Entries taken from a collection:
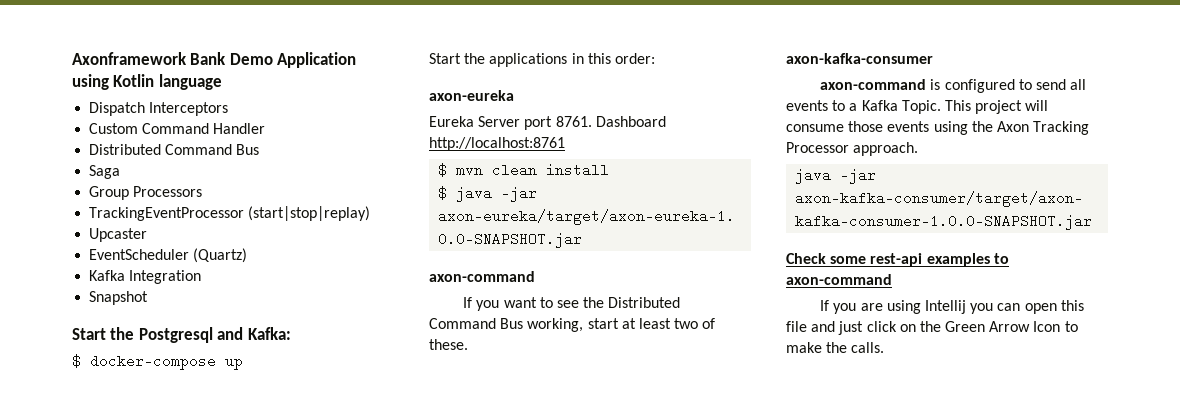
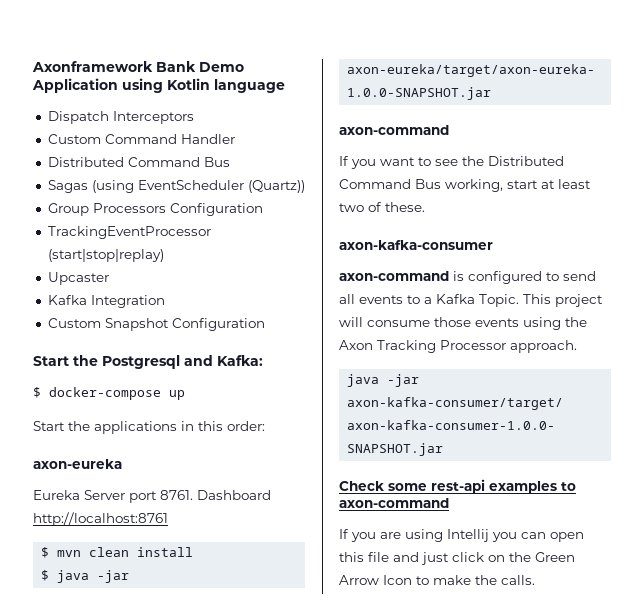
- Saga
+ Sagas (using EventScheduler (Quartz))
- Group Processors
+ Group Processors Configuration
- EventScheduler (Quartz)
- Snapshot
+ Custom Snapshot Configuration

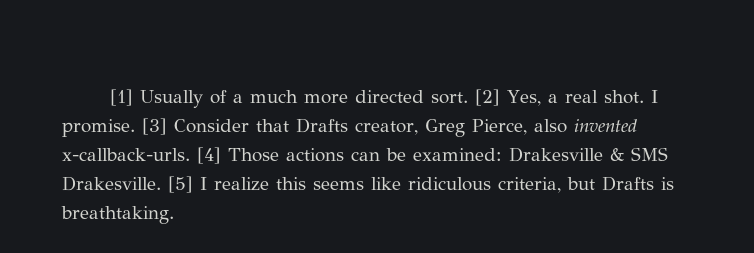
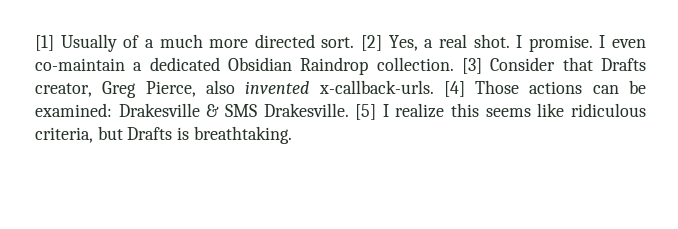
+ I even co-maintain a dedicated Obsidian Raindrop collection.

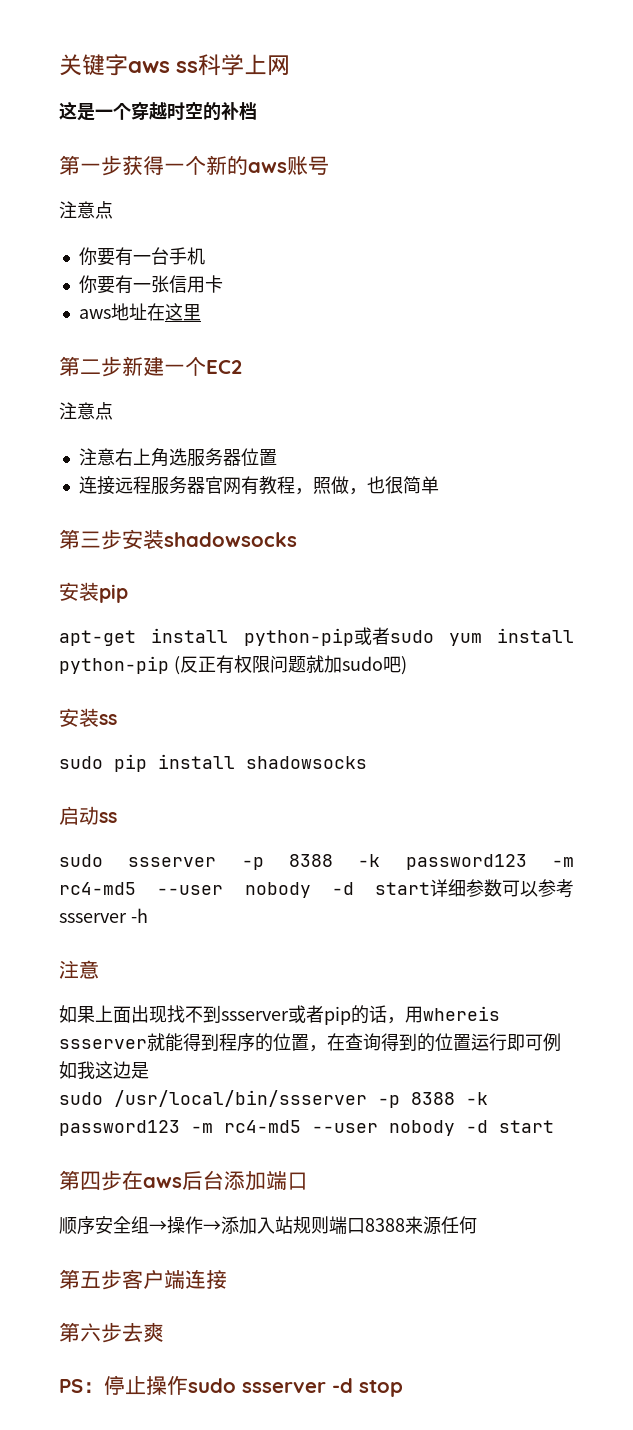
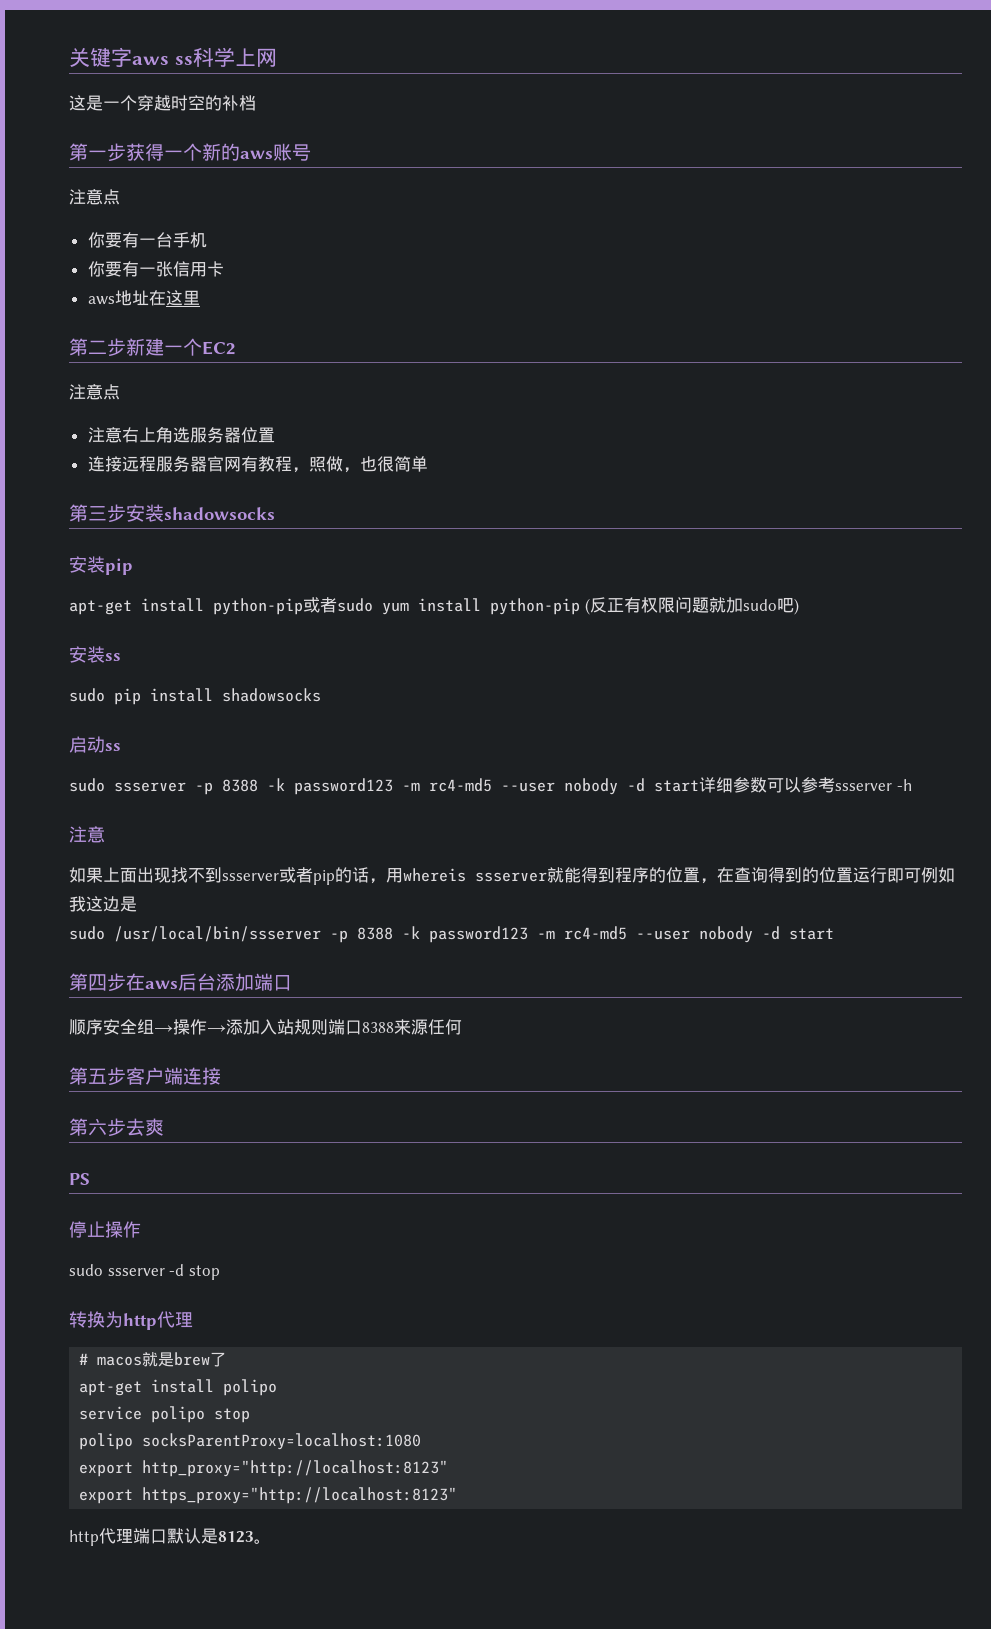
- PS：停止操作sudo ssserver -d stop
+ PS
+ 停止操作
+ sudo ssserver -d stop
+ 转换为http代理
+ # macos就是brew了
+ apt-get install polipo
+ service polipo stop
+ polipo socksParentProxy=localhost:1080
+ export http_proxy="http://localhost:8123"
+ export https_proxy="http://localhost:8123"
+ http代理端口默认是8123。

(Problem): Print every entry exactly; omit the pictures.

(Task response):
- Saga
+ Sagas (using EventScheduler (Quartz))
- Group Processors
+ Group Processors Configuration
- EventScheduler (Quartz)
- Snapshot
+ Custom Snapshot Configuration

+ I even co-maintain a dedicated Obsidian Raindrop collection.

- PS：停止操作sudo ssserver -d stop
+ PS
+ 停止操作
+ sudo ssserver -d stop
+ 转换为http代理
+ # macos就是brew了
+ apt-get install polipo
+ service polipo stop
+ polipo socksParentProxy=localhost:1080
+ export http_proxy="http://localhost:8123"
+ export https_proxy="http://localhost:8123"
+ http代理端口默认是8123。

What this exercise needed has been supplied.